Written by Jonathan Eisenthal

A growing number of buses in Sweden offer extremely low carbon emissions and cleaner air in Stockholm and other urban centers, thanks to the DC9-E02 engine from Scania Motors, one of the world’s leading manufacturers of trucks and buses for heavy transport applications, and of industrial and marine engines. The engine, based on diesel technology, runs on 95 percent corn-based ethanol.

Scania Engineer Andre Olson completed his Masters in Engineering degree at the University of Minnesota where he studied the use of alcohol fuel in diesel engines, a research project funded by the Minnesota Corn Growers Association. He now plays a key role on Scania’s E95 engine team.

 A Swedish fuel maker, SEKAB, produces the E95, from corn.

The E95 engine offers a number of advantages, according to Olson, including compliance with the latest carbon emissions rules from the European Union. The engine increases brake power and brake torque, and offers a higher compression ratio. Turbocharge technology allows the reduction of displaced volume, while maintaining the power needed for safe and convenient operation of city buses.

“On a performance basis, I would say that the ED95 engine is pretty much on the same level as an equivalent Scania diesel-fueled engine,” said Olson. “The peak thermal efficiencies are about the same. In Sweden there’s a strong interest in renewable energy, for environmental reasons and also because they want to minimize the oil dependence.”

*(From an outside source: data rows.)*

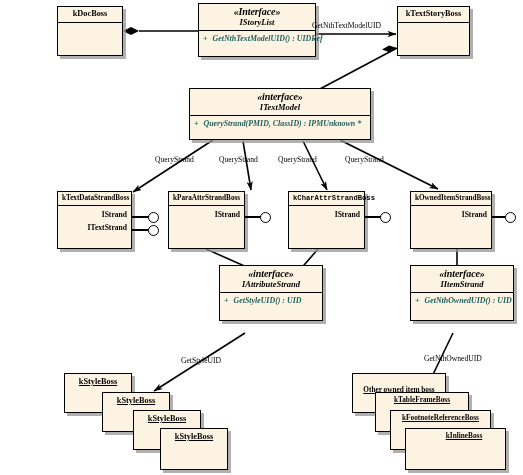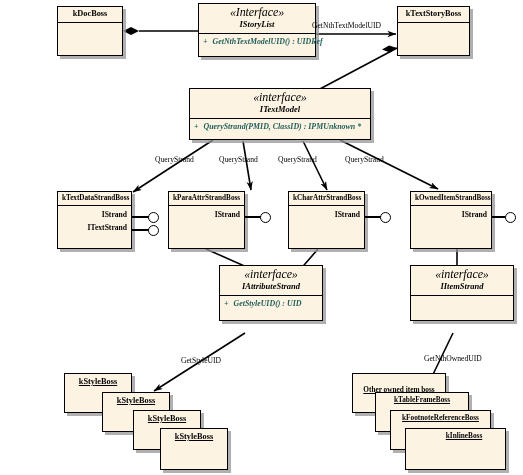--- a/index.html
+++ b/index.html
@@ -46,8 +46,8 @@
   .node .stereo {
     display: block;
     font-style: italic;
-    font-weight: normal;
-    font-size: 12px;
+    font-weight: bold;
+    font-size: 10px;
     letter-spacing: -0.1px;
   }
   .node .iname {

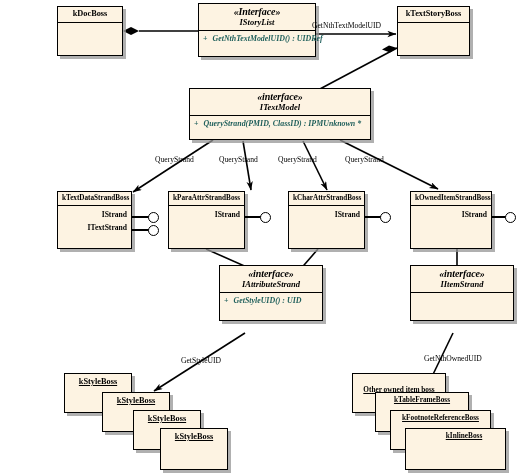--- a/index.html
+++ b/index.html
@@ -236,7 +236,7 @@
   <div class="lolli-ball" style="left:260px; top:212px;"></div>
 
   <div class="node sep" style="left:288px; top:191px; width:77px; height:58px;">
-    <div class="hdr" style="font-size:7.2px;">kCharAttrStrandBoss</div>
+    <div class="hdr" style="font-size:7.2px;font-family:Liberation Mono, monospace;">kCharAttrStrandBoss</div>
     <div class="body" style="height:34px; position:relative;">
       <span class="iface-row" style="top:4px;">IStrand</span>
     </div>

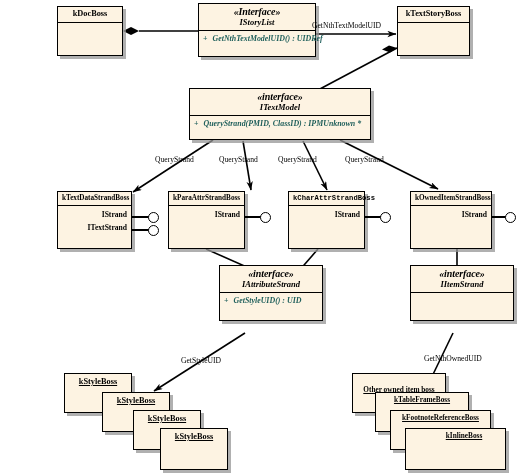--- a/index.html
+++ b/index.html
@@ -268,6 +268,9 @@
       <span class="stereo">«interface»</span>
       <span class="iname">IItemStrand</span>
     </div>
+    <div class="ops">
+      <span class="plus">+</span><span>GetNthOwnedUID() : UID</span>
+    </div>
   </div>
 
   <div class="node" style="left:64px; top:373px; width:68px; height:40px; z-index:4;">

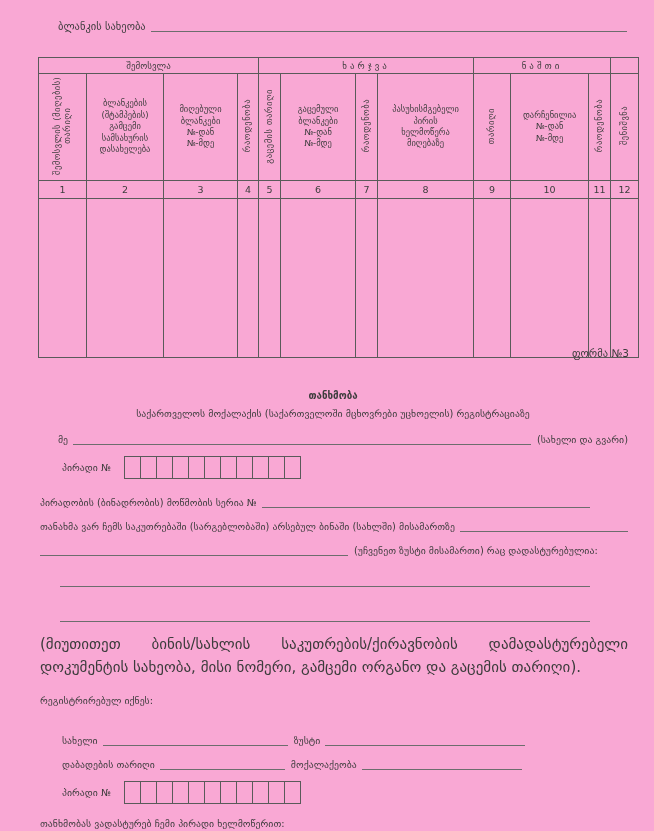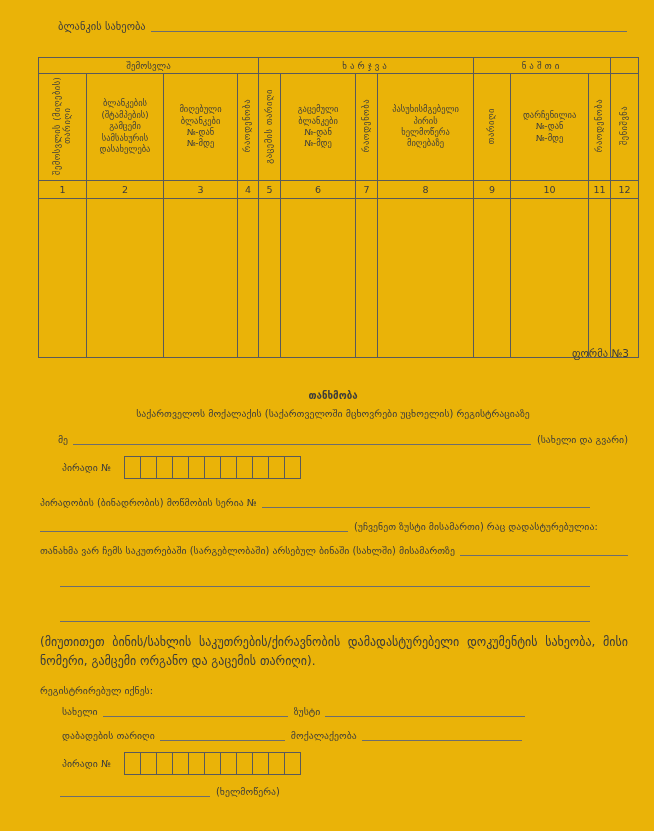--- a/index.html
+++ b/index.html
@@ -6,7 +6,7 @@
   .page {
     position: relative;
     width: 654px; height: 831px;
-    background: #eab308;
+    background: #f9a8d4;
     font-family: "DejaVu Sans", sans-serif;
     color: #3c3c3c;
     overflow: hidden;

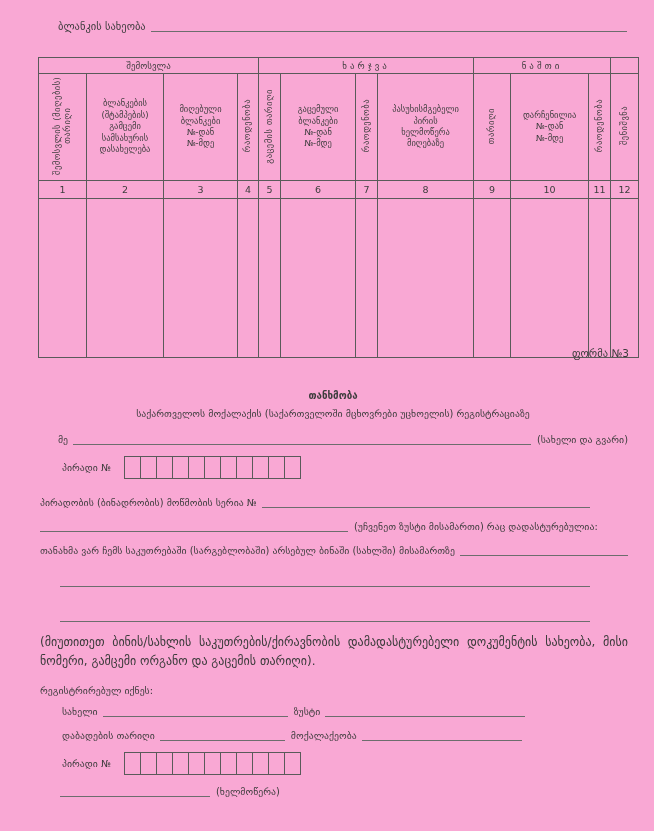--- a/index.html
+++ b/index.html
@@ -207,14 +207,14 @@
       <span class="u fill"></span>
     </div>
 
+    <div class="row agree-row">
+      <span class="lbl">თანახმა ვარ ჩემს საკუთრებაში (სარგებლობაში) არსებულ ბინაში (სახლში) მისამართზე</span>
+      <span class="u fill"></span>
+    </div>
+
     <div class="row addr-row">
       <span class="u"></span>
       <span class="lbl-l">(უჩვენეთ ზუსტი მისამართი) რაც დადასტურებულია:</span>
-    </div>
-
-    <div class="row agree-row">
-      <span class="lbl">თანახმა ვარ ჩემს საკუთრებაში (სარგებლობაში) არსებულ ბინაში (სახლში) მისამართზე</span>
-      <span class="u fill"></span>
     </div>
 
     <div class="u fl1"></div>

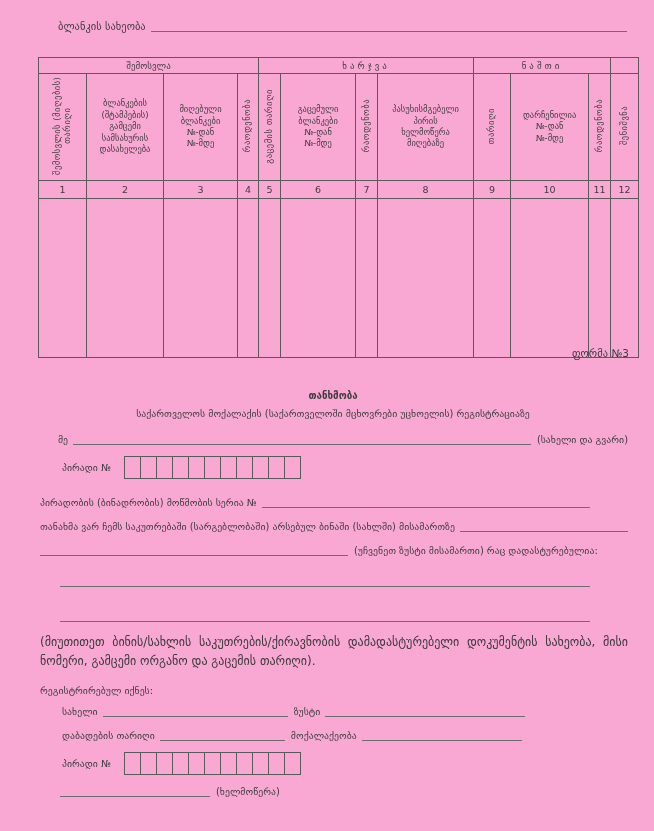--- a/index.html
+++ b/index.html
@@ -69,7 +69,7 @@
   .addr-row .u { flex: 0 0 308px; }
   .fl1 { margin-top: 17px; margin-left: 22px; margin-right: 38px; }
   .fl2 { margin-top: 21px; margin-left: 22px; margin-right: 38px; }
-  .note { margin-top: 11px; margin-left: 2px; font-size: 12px; line-height: 1.55; text-align: justify; }
+  .note { margin-top: 11px; margin-left: 2px; font-size: 15px; line-height: 1.55; text-align: justify; }
   .register-row { margin-top: 15px; margin-left: 2px; }
   .names-row { margin-top: 7px; margin-left: 24px; }
   .names-row .u1 { flex: 0 0 185px; }

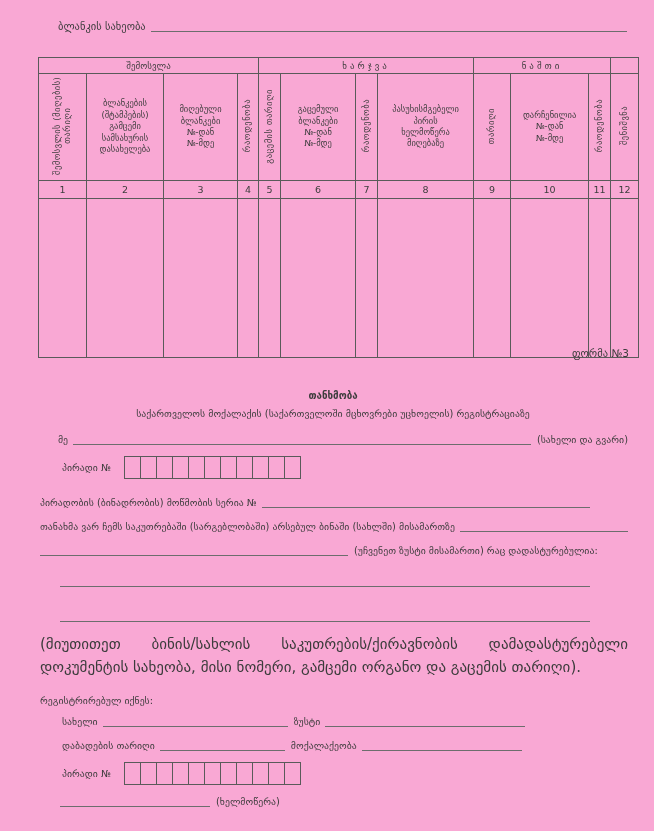--- a/index.html
+++ b/index.html
@@ -71,7 +71,7 @@
   .fl2 { margin-top: 21px; margin-left: 22px; margin-right: 38px; }
   .note { margin-top: 11px; margin-left: 2px; font-size: 15px; line-height: 1.55; text-align: justify; }
   .register-row { margin-top: 15px; margin-left: 2px; }
-  .names-row { margin-top: 7px; margin-left: 24px; }
+  .names-row { margin-top: 26px; margin-left: 24px; }
   .names-row .u1 { flex: 0 0 185px; }
   .names-row .u2 { flex: 0 0 200px; }
   .birth-row { margin-top: 10px; margin-left: 24px; }

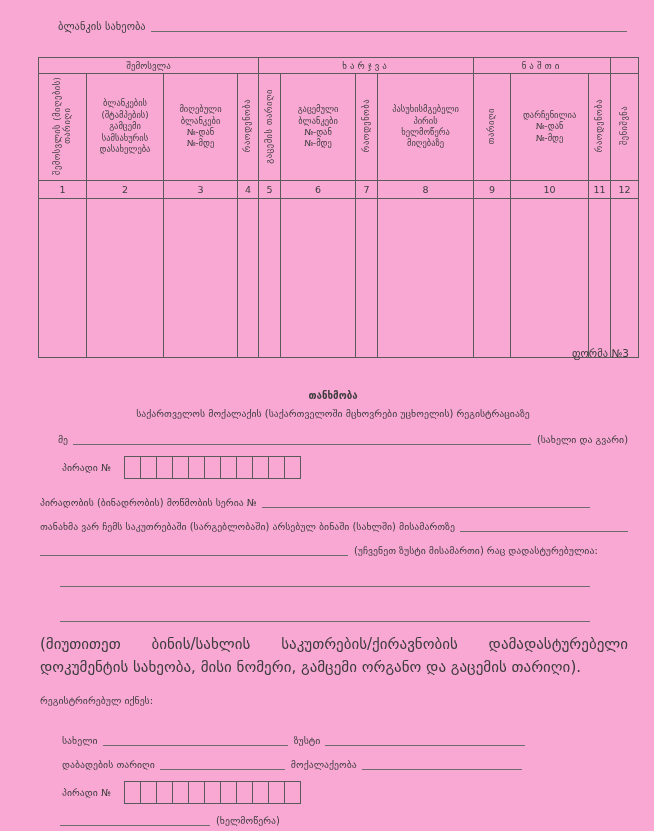--- a/index.html
+++ b/index.html
@@ -257,6 +257,9 @@
         </span>
     </div>
 
+    <div class="row confirm-row">
+      <span class="lbl">თანხმობას ვადასტურებ ჩემი პირადი ხელმოწერით:</span>
+    </div>
 
     <div class="row sign-row">
       <span class="u"></span>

Unfortunately, the engine maker has no current plans to market its ED95 engine in the United States. However, if the pendulum once again swings strongly in favor of energy independence through farm-based renewable energy–a concept pioneered by corn grower leaders in Minnesota–who can predict whether Scania might change its mind. After all, it looks like a perfect fit for the US Corn Belt–technology designed not just to accommodate ethanol fuel, but to capitalize on its unique and environmentally-friendly characteristics.